Data items

▬▬▬▬▬▬▬▬▬▬

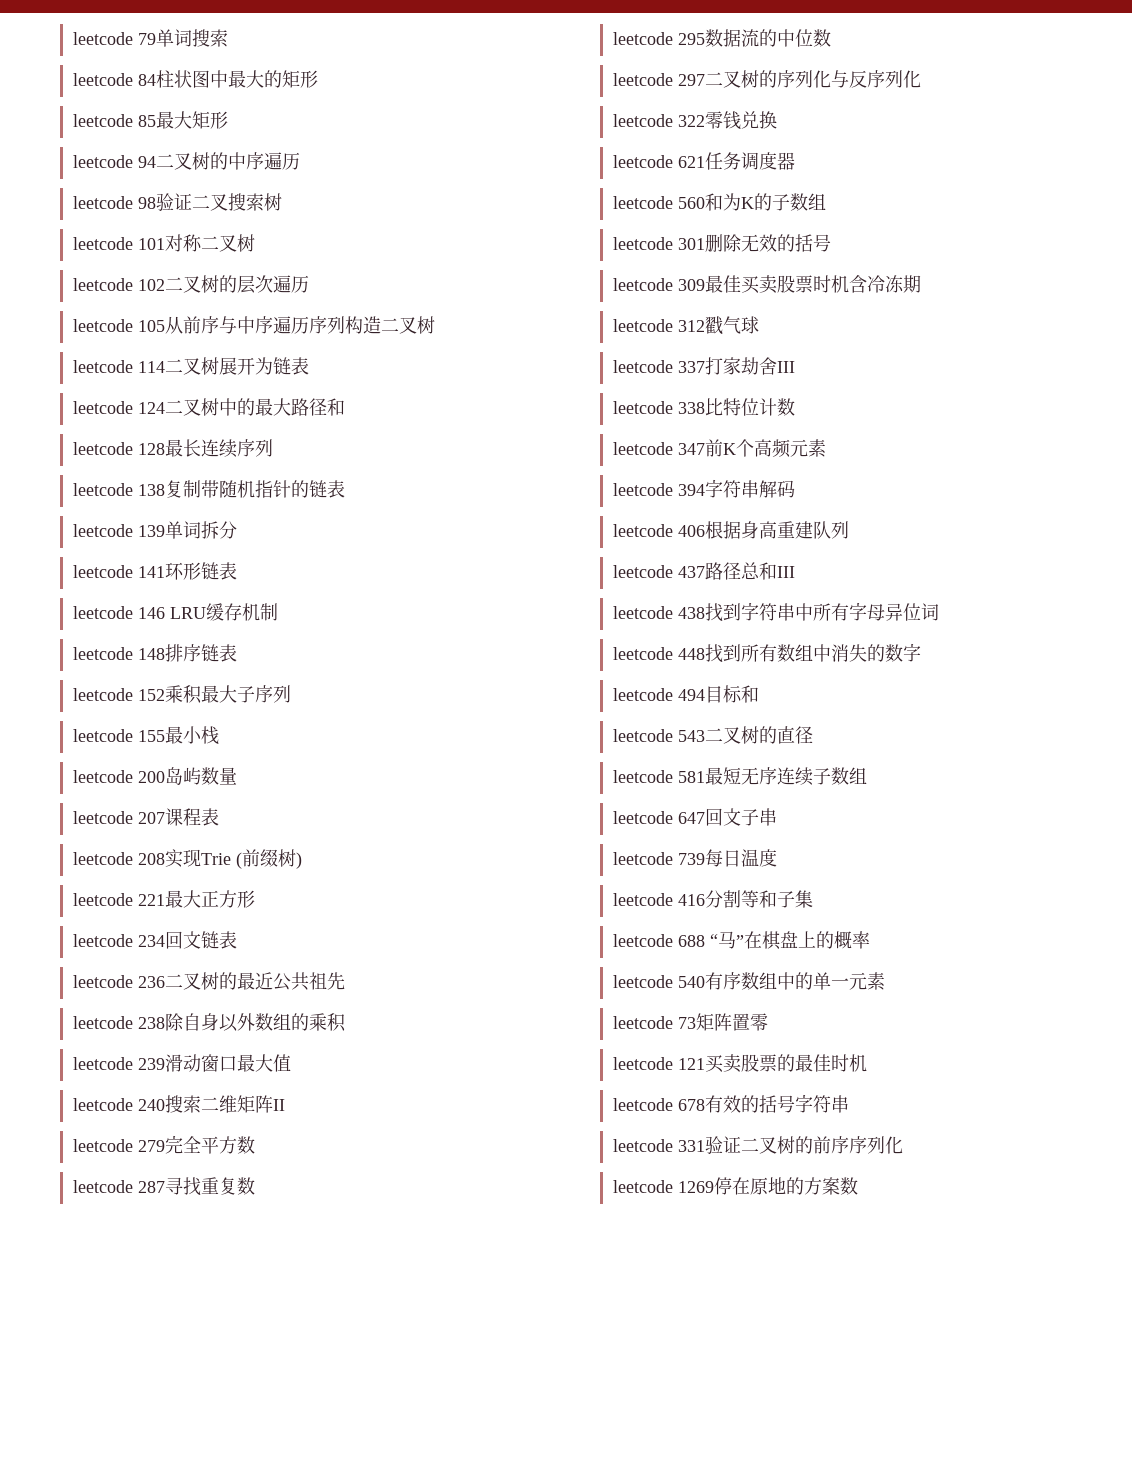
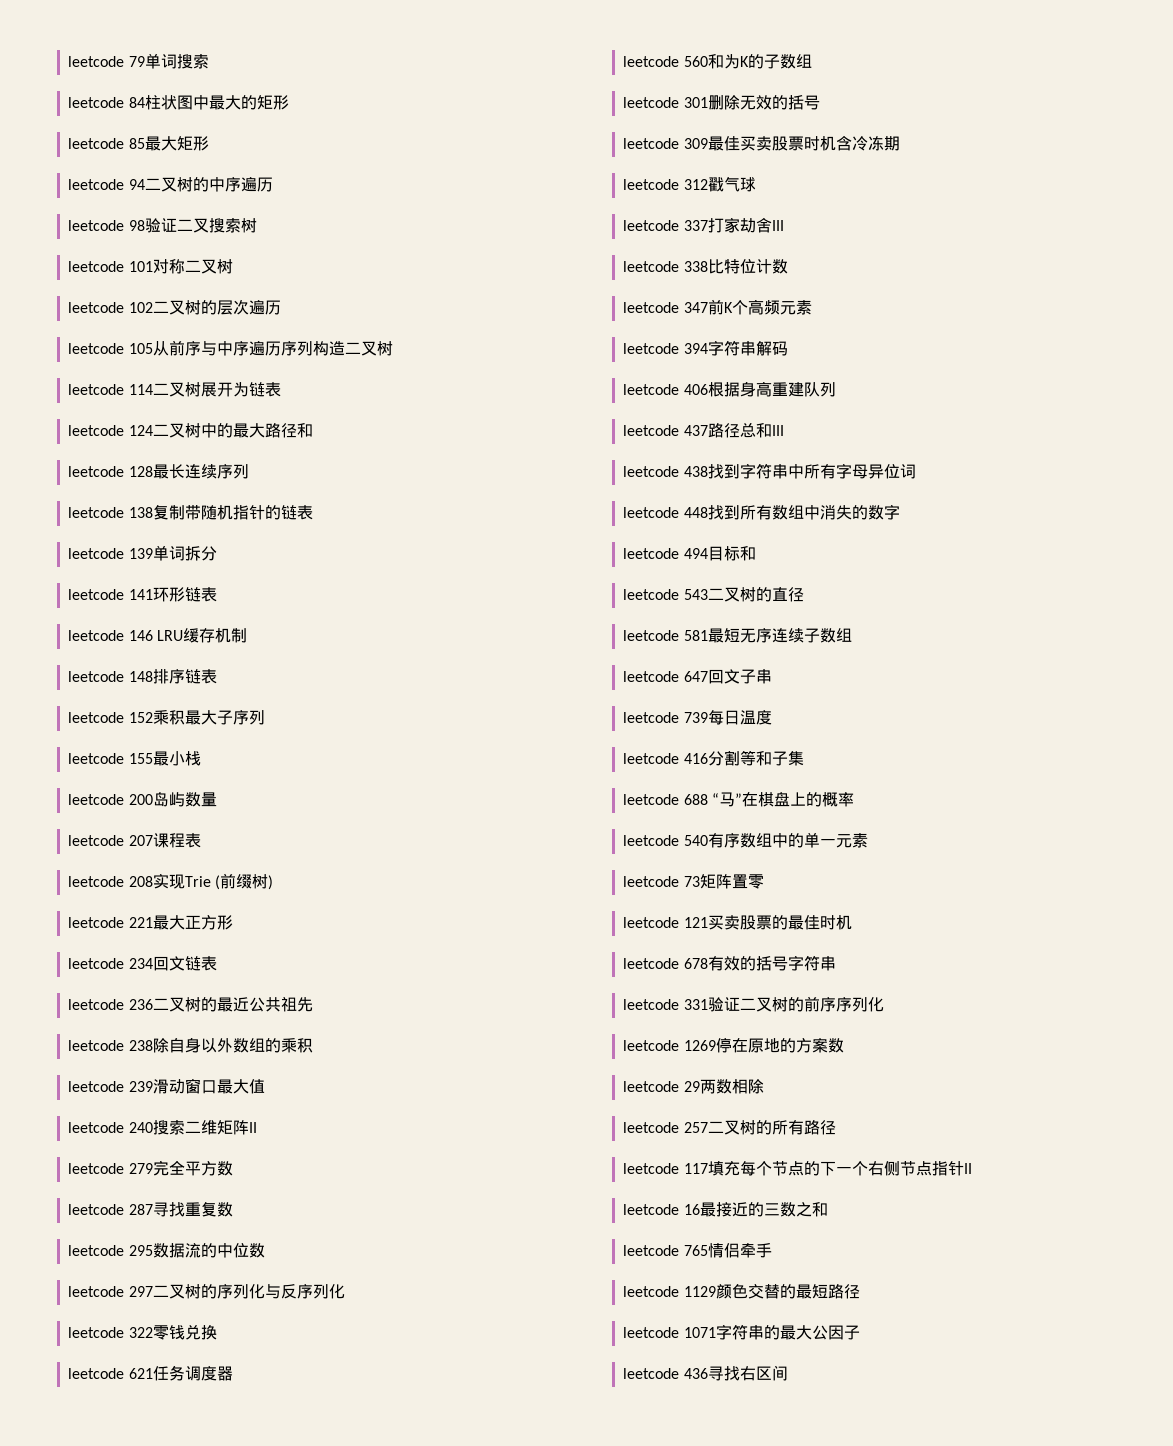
+ leetcode 29两数相除
+ leetcode 257二叉树的所有路径
+ leetcode 117填充每个节点的下一个右侧节点指针II
+ leetcode 16最接近的三数之和
+ leetcode 765情侣牵手
+ leetcode 1129颜色交替的最短路径
+ leetcode 1071字符串的最大公因子
+ leetcode 436寻找右区间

▬▬▬▬▬▬▬▬▬▬

The data is to be restated word for word, with any pictures set aside.

▶ _Expected answer_
+ leetcode 29两数相除
+ leetcode 257二叉树的所有路径
+ leetcode 117填充每个节点的下一个右侧节点指针II
+ leetcode 16最接近的三数之和
+ leetcode 765情侣牵手
+ leetcode 1129颜色交替的最短路径
+ leetcode 1071字符串的最大公因子
+ leetcode 436寻找右区间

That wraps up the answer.